Change detection outputs
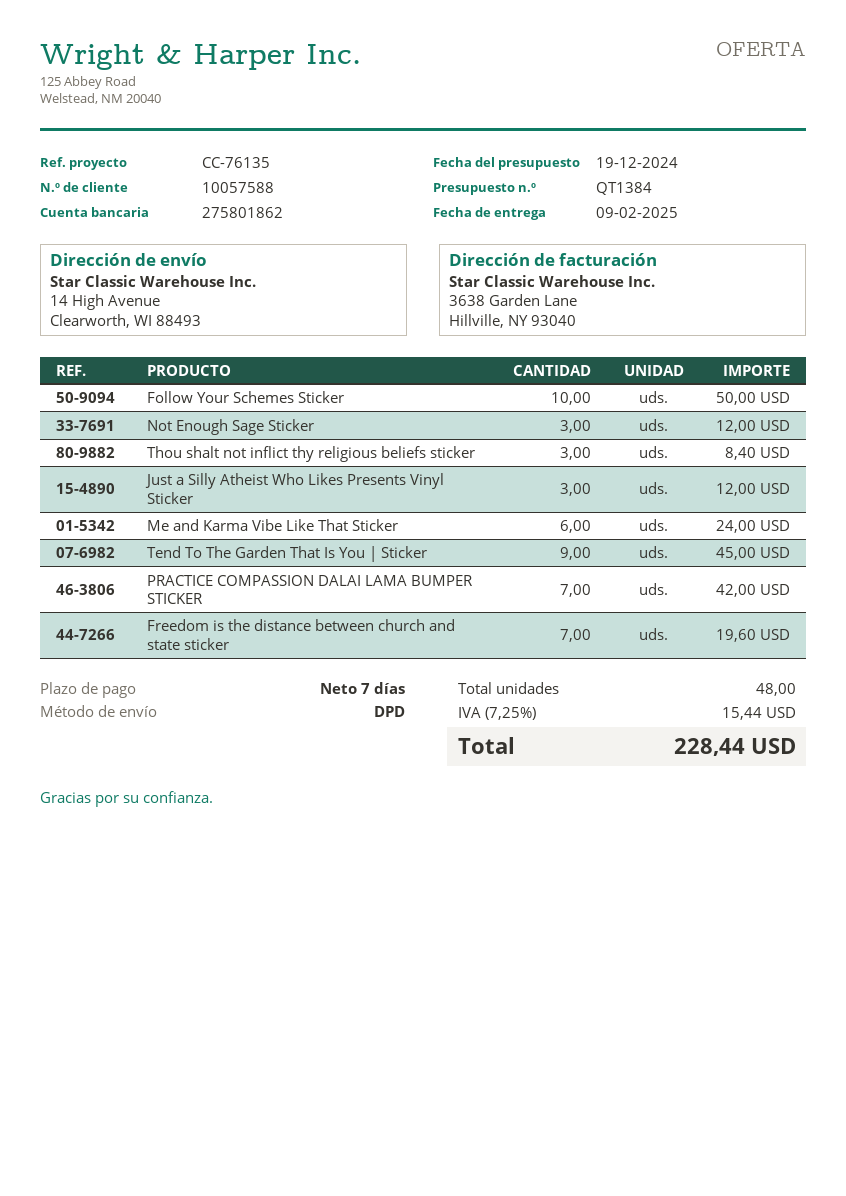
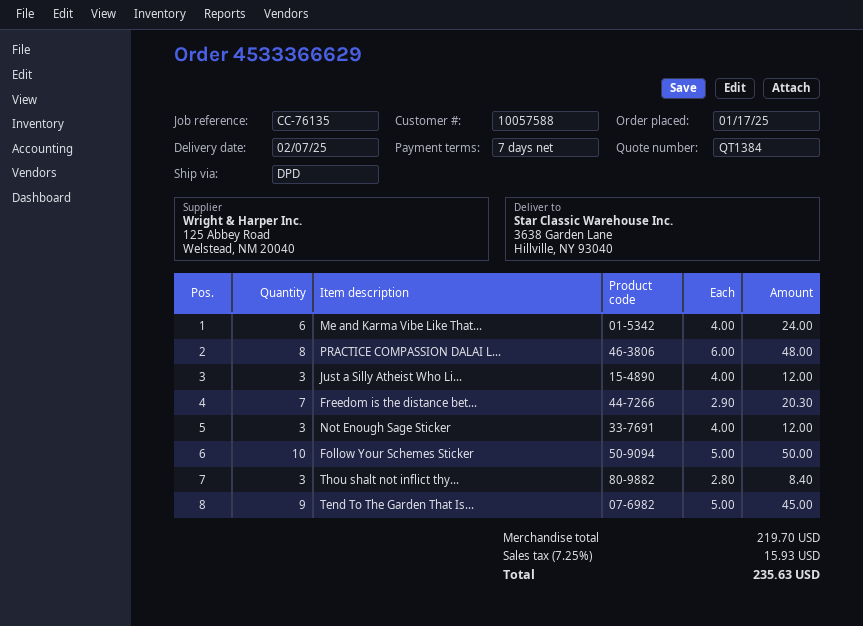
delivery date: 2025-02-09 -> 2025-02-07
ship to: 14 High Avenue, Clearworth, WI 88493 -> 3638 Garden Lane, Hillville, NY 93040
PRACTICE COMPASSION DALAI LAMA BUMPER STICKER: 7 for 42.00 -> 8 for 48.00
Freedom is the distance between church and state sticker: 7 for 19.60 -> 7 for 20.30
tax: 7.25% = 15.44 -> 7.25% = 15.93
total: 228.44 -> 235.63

(WORK ITEM) Every line above is to be given again exactly, apart from the pictures.

(RESULT OF THIS TASK)
delivery date: 2025-02-09 -> 2025-02-07
ship to: 14 High Avenue, Clearworth, WI 88493 -> 3638 Garden Lane, Hillville, NY 93040
PRACTICE COMPASSION DALAI LAMA BUMPER STICKER: 7 for 42.00 -> 8 for 48.00
Freedom is the distance between church and state sticker: 7 for 19.60 -> 7 for 20.30
tax: 7.25% = 15.44 -> 7.25% = 15.93
total: 228.44 -> 235.63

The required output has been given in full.